[Provided information — start]

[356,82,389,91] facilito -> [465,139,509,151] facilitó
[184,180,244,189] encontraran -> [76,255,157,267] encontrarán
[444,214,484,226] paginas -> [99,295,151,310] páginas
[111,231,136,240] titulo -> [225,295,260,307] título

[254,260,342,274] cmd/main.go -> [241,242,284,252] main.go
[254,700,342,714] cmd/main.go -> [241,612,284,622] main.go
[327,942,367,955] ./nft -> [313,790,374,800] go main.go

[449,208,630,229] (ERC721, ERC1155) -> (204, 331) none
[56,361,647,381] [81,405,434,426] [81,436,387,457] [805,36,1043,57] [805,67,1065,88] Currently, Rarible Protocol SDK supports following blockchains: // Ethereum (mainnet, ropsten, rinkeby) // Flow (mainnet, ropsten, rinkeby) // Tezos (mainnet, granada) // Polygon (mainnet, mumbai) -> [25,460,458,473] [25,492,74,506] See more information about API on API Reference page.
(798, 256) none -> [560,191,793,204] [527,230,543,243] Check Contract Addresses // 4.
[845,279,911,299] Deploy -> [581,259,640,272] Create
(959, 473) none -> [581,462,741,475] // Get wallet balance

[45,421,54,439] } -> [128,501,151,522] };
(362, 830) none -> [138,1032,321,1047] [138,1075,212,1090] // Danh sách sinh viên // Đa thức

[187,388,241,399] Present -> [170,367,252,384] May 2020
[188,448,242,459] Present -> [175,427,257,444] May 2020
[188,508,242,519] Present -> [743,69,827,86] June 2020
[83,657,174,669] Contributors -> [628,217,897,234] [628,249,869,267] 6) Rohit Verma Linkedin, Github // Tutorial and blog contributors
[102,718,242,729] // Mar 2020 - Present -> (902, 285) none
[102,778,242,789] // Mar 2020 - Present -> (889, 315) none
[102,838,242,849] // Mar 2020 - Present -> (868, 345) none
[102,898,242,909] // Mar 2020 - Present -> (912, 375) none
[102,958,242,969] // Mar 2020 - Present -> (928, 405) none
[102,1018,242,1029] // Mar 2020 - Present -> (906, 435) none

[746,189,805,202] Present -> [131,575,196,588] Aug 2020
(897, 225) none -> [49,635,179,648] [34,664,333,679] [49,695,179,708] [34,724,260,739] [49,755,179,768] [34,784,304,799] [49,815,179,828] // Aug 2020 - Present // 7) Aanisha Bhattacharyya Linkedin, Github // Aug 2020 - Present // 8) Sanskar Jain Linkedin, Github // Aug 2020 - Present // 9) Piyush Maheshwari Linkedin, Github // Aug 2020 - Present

[Provided information — finish]

» Required work
Quote the whole listing above, leaving nothing out.

» Response below
[356,82,389,91] facilito -> [465,139,509,151] facilitó
[184,180,244,189] encontraran -> [76,255,157,267] encontrarán
[444,214,484,226] paginas -> [99,295,151,310] páginas
[111,231,136,240] titulo -> [225,295,260,307] título

[254,260,342,274] cmd/main.go -> [241,242,284,252] main.go
[254,700,342,714] cmd/main.go -> [241,612,284,622] main.go
[327,942,367,955] ./nft -> [313,790,374,800] go main.go

[449,208,630,229] (ERC721, ERC1155) -> (204, 331) none
[56,361,647,381] [81,405,434,426] [81,436,387,457] [805,36,1043,57] [805,67,1065,88] Currently, Rarible Protocol SDK supports following blockchains: // Ethereum (mainnet, ropsten, rinkeby) // Flow (mainnet, ropsten, rinkeby) // Tezos (mainnet, granada) // Polygon (mainnet, mumbai) -> [25,460,458,473] [25,492,74,506] See more information about API on API Reference page.
(798, 256) none -> [560,191,793,204] [527,230,543,243] Check Contract Addresses // 4.
[845,279,911,299] Deploy -> [581,259,640,272] Create
(959, 473) none -> [581,462,741,475] // Get wallet balance

[45,421,54,439] } -> [128,501,151,522] };
(362, 830) none -> [138,1032,321,1047] [138,1075,212,1090] // Danh sách sinh viên // Đa thức

[187,388,241,399] Present -> [170,367,252,384] May 2020
[188,448,242,459] Present -> [175,427,257,444] May 2020
[188,508,242,519] Present -> [743,69,827,86] June 2020
[83,657,174,669] Contributors -> [628,217,897,234] [628,249,869,267] 6) Rohit Verma Linkedin, Github // Tutorial and blog contributors
[102,718,242,729] // Mar 2020 - Present -> (902, 285) none
[102,778,242,789] // Mar 2020 - Present -> (889, 315) none
[102,838,242,849] // Mar 2020 - Present -> (868, 345) none
[102,898,242,909] // Mar 2020 - Present -> (912, 375) none
[102,958,242,969] // Mar 2020 - Present -> (928, 405) none
[102,1018,242,1029] // Mar 2020 - Present -> (906, 435) none

[746,189,805,202] Present -> [131,575,196,588] Aug 2020
(897, 225) none -> [49,635,179,648] [34,664,333,679] [49,695,179,708] [34,724,260,739] [49,755,179,768] [34,784,304,799] [49,815,179,828] // Aug 2020 - Present // 7) Aanisha Bhattacharyya Linkedin, Github // Aug 2020 - Present // 8) Sanskar Jain Linkedin, Github // Aug 2020 - Present // 9) Piyush Maheshwari Linkedin, Github // Aug 2020 - Present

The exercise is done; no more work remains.